** Opening Task material block **
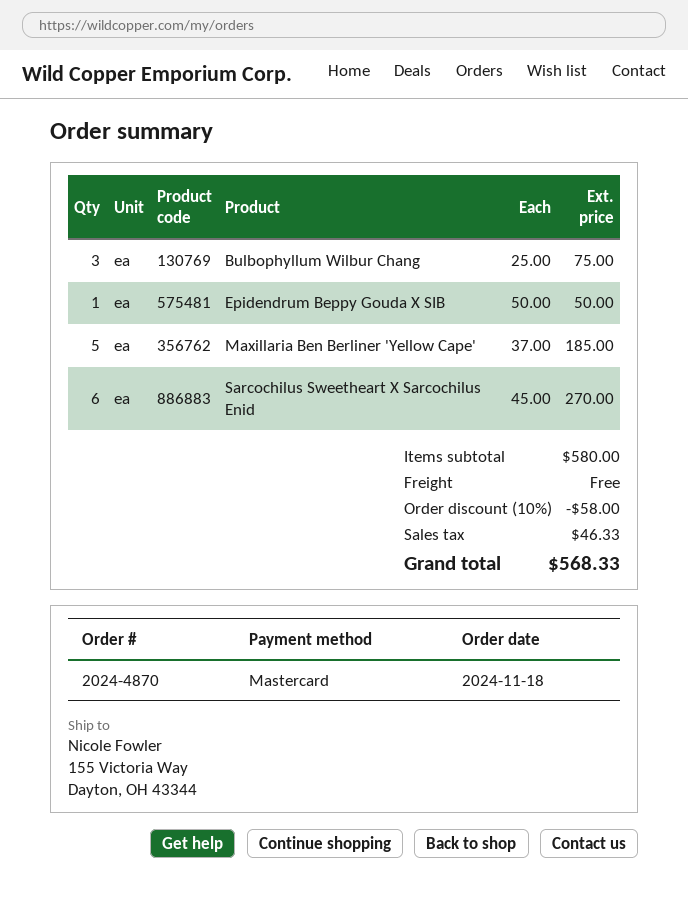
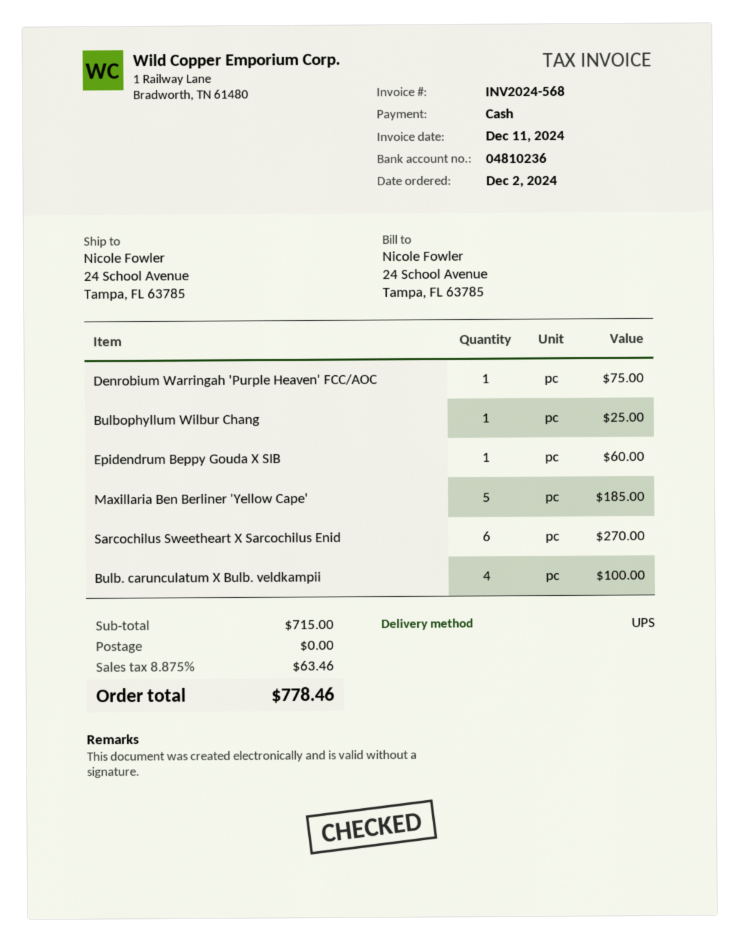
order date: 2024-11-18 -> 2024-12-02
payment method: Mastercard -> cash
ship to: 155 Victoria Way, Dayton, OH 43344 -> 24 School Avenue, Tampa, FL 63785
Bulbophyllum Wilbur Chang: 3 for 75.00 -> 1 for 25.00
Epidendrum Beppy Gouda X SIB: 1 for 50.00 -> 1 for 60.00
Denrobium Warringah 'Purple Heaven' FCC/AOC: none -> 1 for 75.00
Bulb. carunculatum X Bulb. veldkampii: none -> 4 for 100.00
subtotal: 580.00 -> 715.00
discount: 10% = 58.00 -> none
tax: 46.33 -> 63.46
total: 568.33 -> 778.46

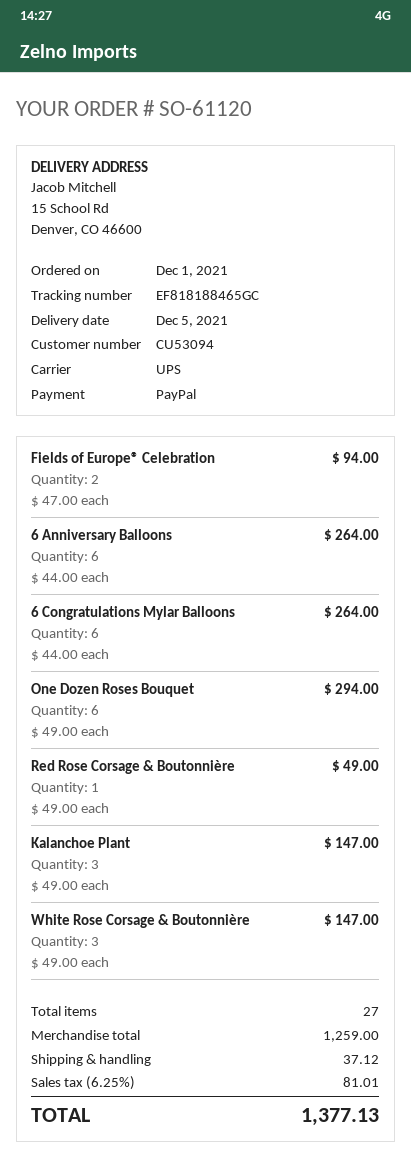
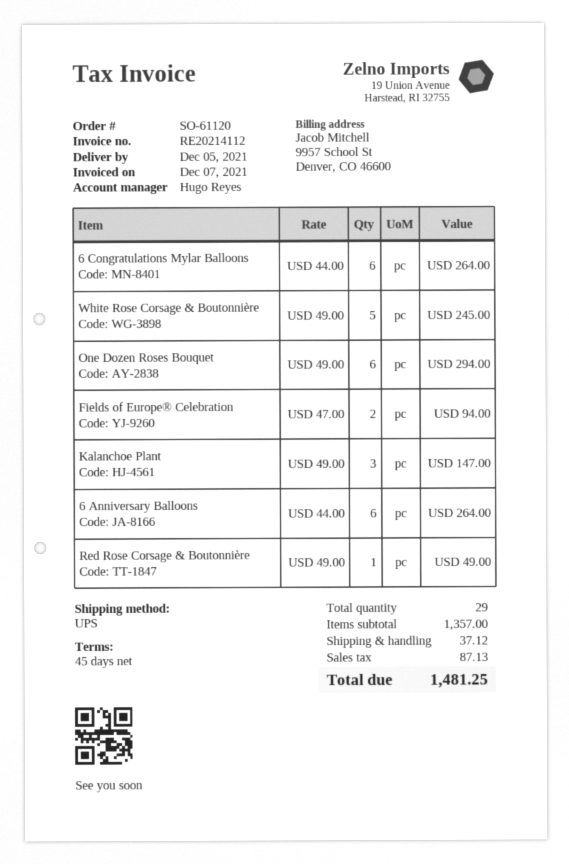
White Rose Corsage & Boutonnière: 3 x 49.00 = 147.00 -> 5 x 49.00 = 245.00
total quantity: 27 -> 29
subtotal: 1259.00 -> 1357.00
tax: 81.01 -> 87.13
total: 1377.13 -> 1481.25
** Closing Task material block **
** Opening Task material block **
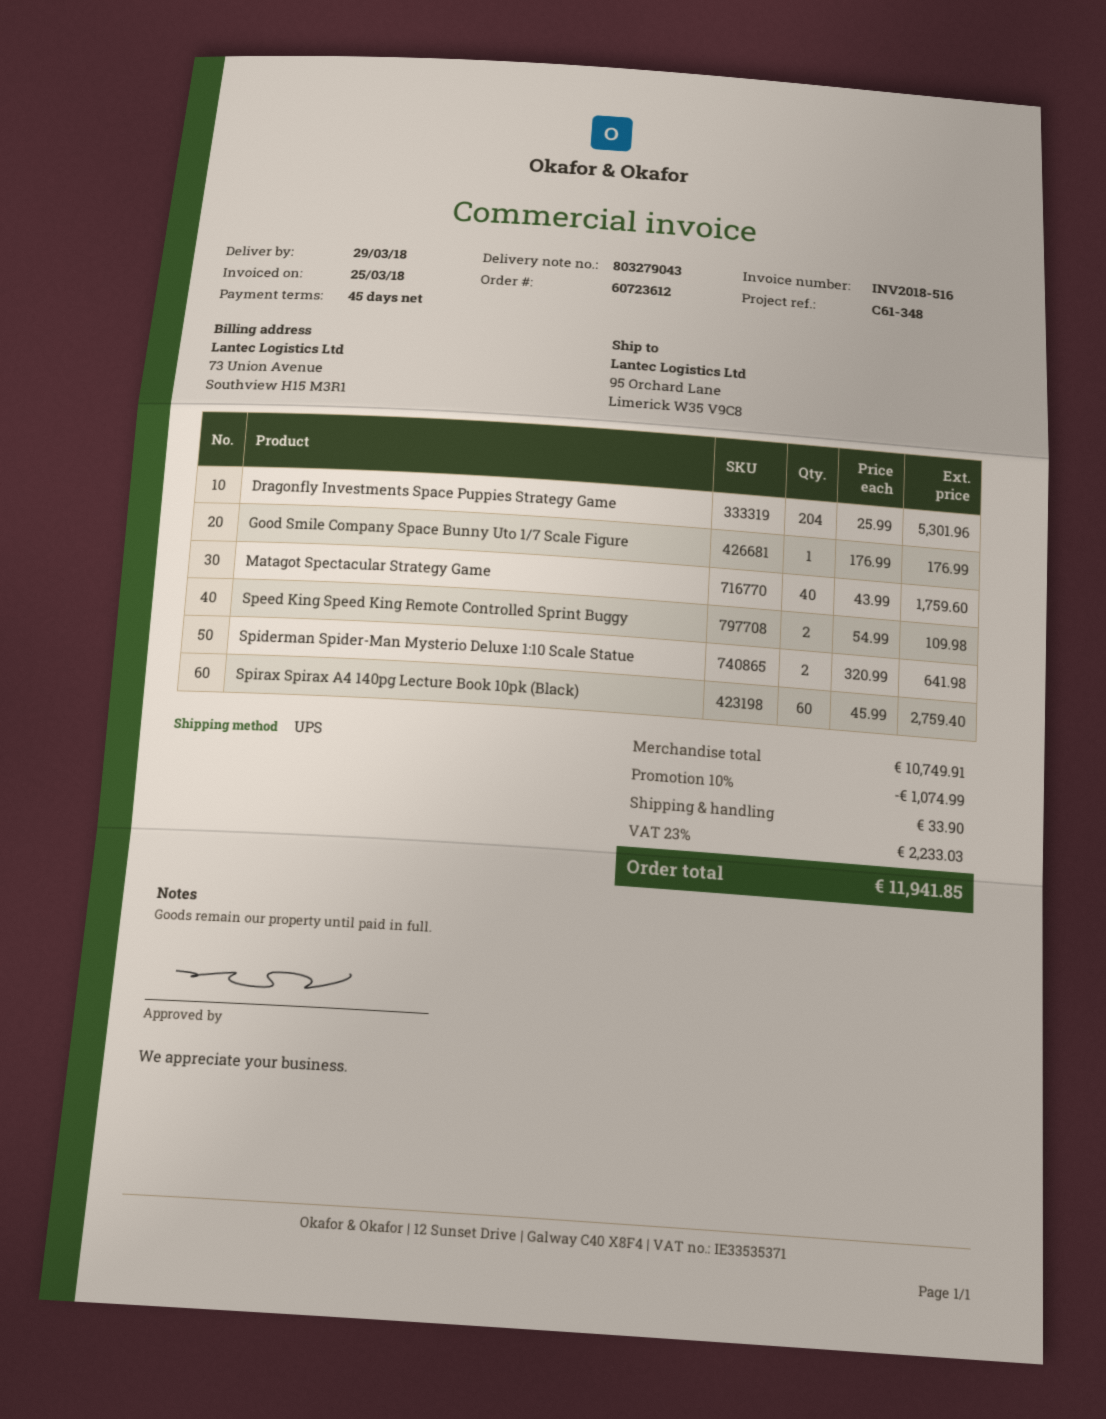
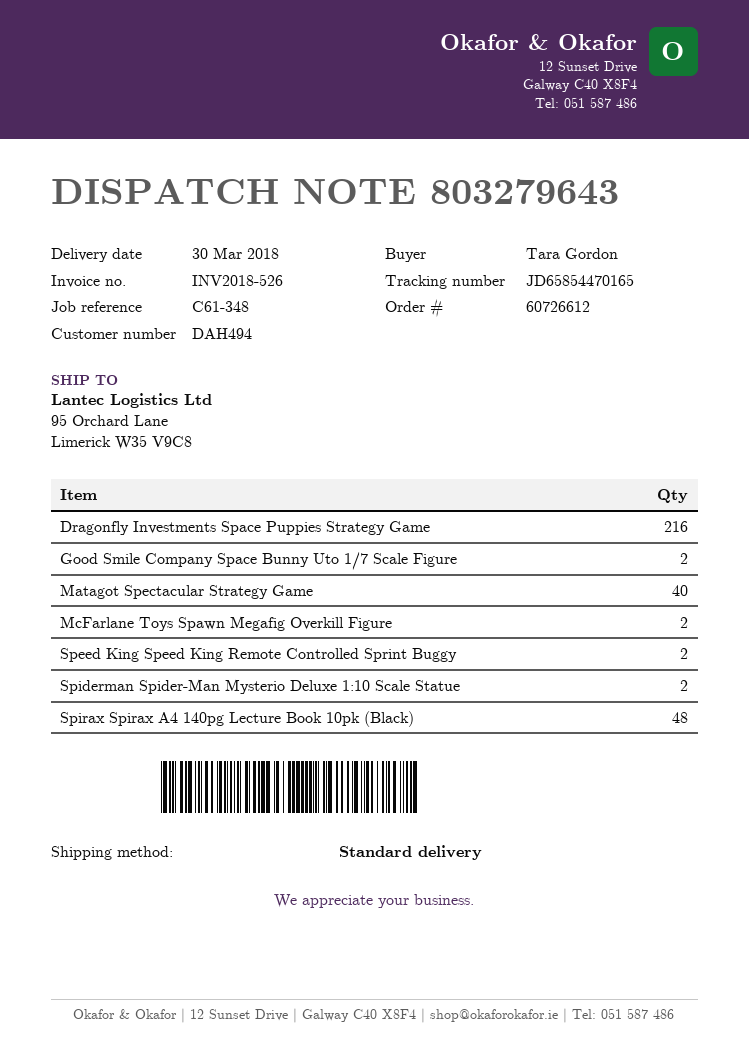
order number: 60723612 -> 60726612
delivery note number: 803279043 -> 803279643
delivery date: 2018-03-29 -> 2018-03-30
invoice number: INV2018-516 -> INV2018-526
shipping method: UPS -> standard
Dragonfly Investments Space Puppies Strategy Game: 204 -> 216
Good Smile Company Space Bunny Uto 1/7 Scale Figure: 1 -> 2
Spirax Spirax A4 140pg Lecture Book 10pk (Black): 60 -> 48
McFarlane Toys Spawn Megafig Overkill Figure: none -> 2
** Closing Task material block **
** Opening Task material block **
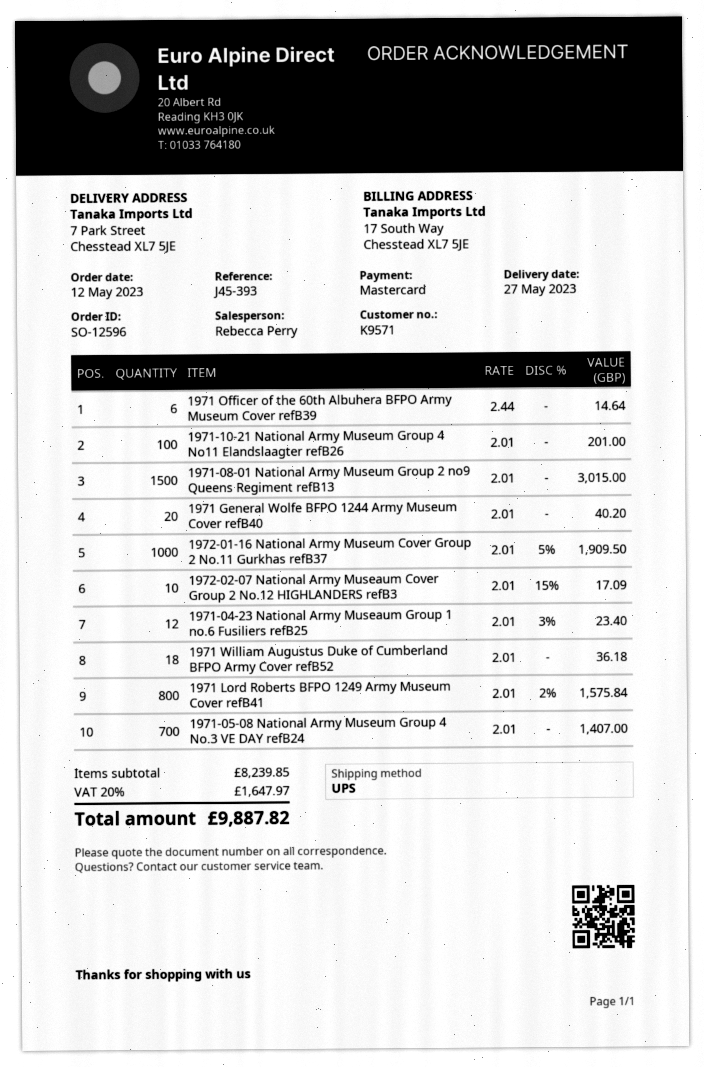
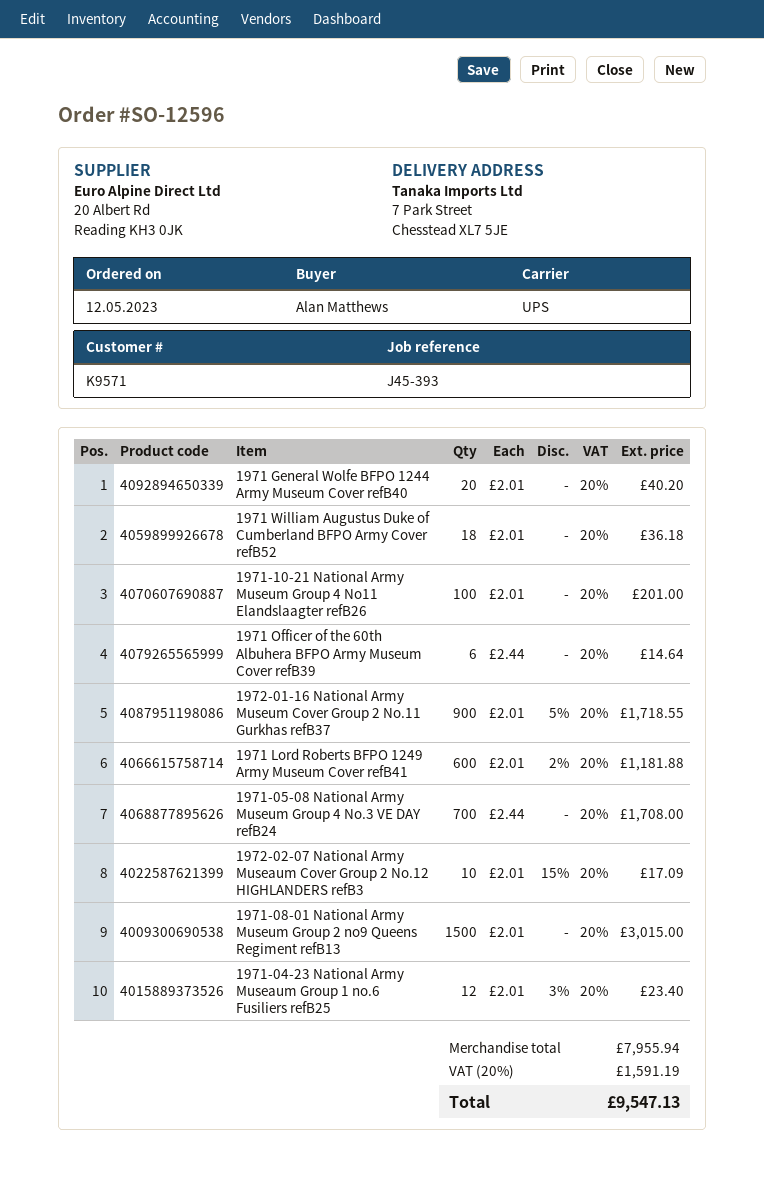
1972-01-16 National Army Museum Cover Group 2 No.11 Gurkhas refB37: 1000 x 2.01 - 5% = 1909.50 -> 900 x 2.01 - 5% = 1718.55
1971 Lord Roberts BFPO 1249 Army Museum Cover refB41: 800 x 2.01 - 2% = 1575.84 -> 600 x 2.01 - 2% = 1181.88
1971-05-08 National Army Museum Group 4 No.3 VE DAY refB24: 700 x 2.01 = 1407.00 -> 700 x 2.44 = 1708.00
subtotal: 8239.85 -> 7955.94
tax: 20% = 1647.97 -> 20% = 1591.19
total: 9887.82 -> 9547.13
** Closing Task material block **
- What needs to be done -
A verbatim transcription is needed of the lines above, starting at the line with "Good Smile Company" and ending at the line with "McFarlane Toys Spawn", both included, and of nothing else.

- Answer section -
Good Smile Company Space Bunny Uto 1/7 Scale Figure: 1 -> 2
Spirax Spirax A4 140pg Lecture Book 10pk (Black): 60 -> 48
McFarlane Toys Spawn Megafig Overkill Figure: none -> 2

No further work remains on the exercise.